Vergelijking proof of concept en smarthphone

Tijdens de eerste test werden er 2 toestellen gebruikt: de proof of concept en een gsm. De gsm is een Xiaomi Mi 9T (kostprijs 332 euro). Voor de eerste field test is er op voorhand een route uitgestippeld. Tijdens het wandelen van deze route stuurden de gps-tracker en de mobiele applicatie tegelijkertijd hun locaties door met een tijdsinterval van telkens drie seconden.

Het resultaat is zeer opmerkelijk. Op de afbeelding is het duidelijk dat de proof of concept (blauwe markers) beter scoort dan dan de GPS van een gsm (rode markers). Het is moeilijk om de exacte oorzaak van deze discrepantie in resultaten te achterhalen, omdat de data van de GPS-chip alleen verkrijgbaar zijn voor de fabrikant. De enige data die verkregen kunnen worden van de GPS-chip is de berekende locatie.

 

Het gebruik van Google Maps op een gsm kan een meer accurate locatiebepaling doen in vergelijking met het resultaat van de field test. Dit komt omdat Android en iOS extra informatie gebruiken zoals gsm-masten en wifi signalen (SSIDs). Google Maps maakt ook gebruik van verschillende algoritmen om de locatie te schatten op een straat zodat deze accurater lijken.

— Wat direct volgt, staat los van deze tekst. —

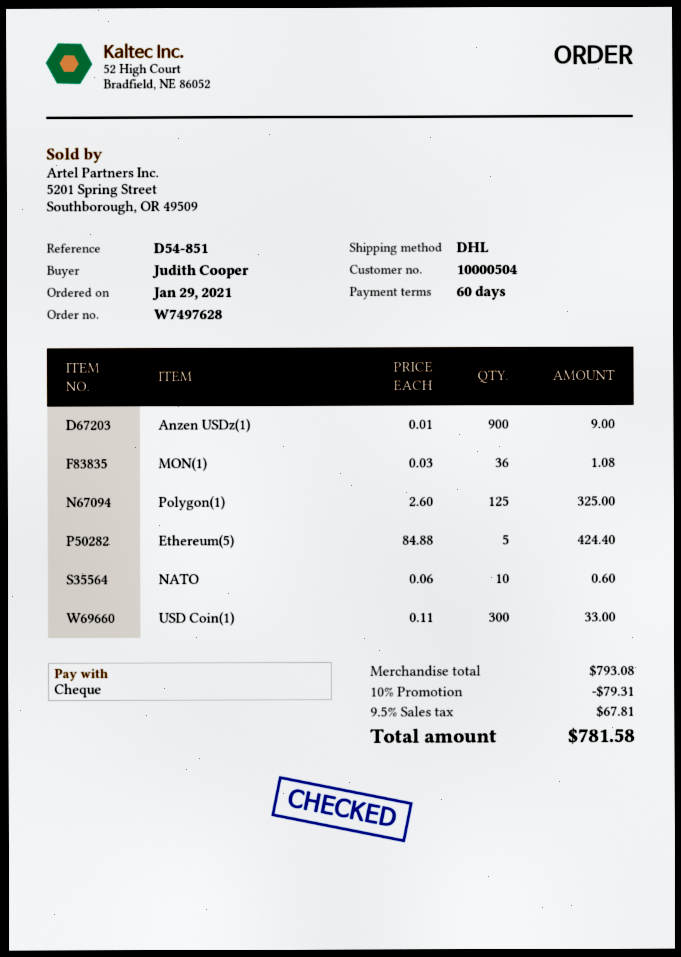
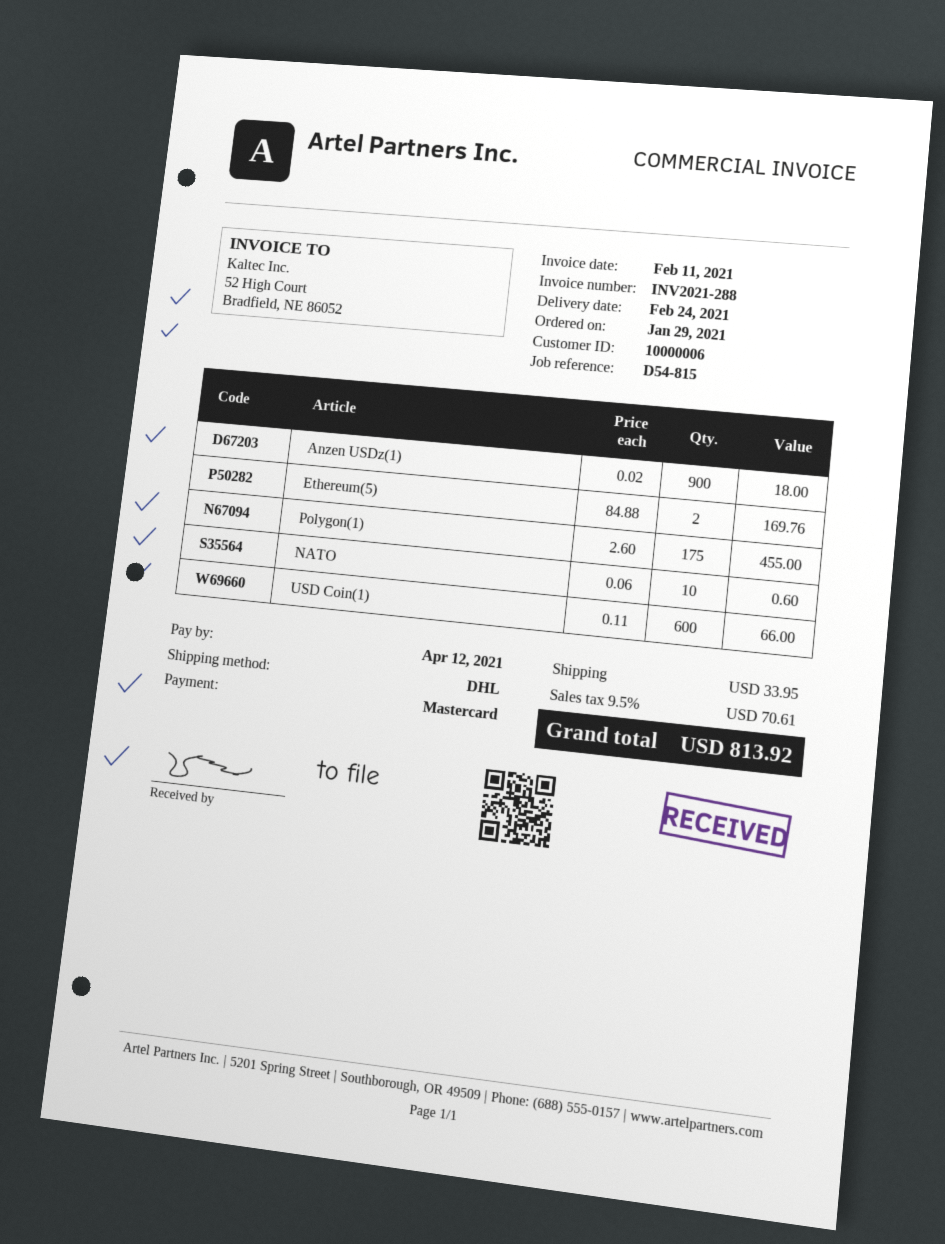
customer number: 10000504 -> 10000006
reference: D54-851 -> D54-815
payment method: cheque -> Mastercard
Anzen USDz(1): 900 x 0.01 = 9.00 -> 900 x 0.02 = 18.00
MON(1): 36 x 0.03 = 1.08 -> none
Polygon(1): 125 x 2.60 = 325.00 -> 175 x 2.60 = 455.00
Ethereum(5): 5 x 84.88 = 424.40 -> 2 x 84.88 = 169.76
USD Coin(1): 300 x 0.11 = 33.00 -> 600 x 0.11 = 66.00
discount: 10% = 79.31 -> none
shipping: none -> 33.95
tax: 9.5% = 67.81 -> 9.5% = 70.61
total: 781.58 -> 813.92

Om de probleemstelling op te lossen, moet een GPS-tracker werken aan de kust en in berggebieden. Ook is de route niet op voorhand geweten, waardoor een gsm zeer slecht zou scoren als GPS-tracker. Google Maps, hetgeen gebruikt wordt door gsm’s, bepaalt de locatie immers op basis van straten. In gebieden waar geen of weinig straten zijn, is een exacte locatiebepaling derhalve onmogelijk. De gps-tracker lijkt wel een goede oplossing te zijn voor de probleemstelling, omdat het volledig onafhankelijk is van extra informatie en/of algoritmen tijdens het gebruik van Google Maps.

Uit de eerste field test kan er dus geconcludeerd worden dat de proof of concept slaagt in zijn opzet.

 

Prestaties onder water

Elektromagnetische golven kunnen water amper of niet penetreren. Hierdoor leek dit een interessante test.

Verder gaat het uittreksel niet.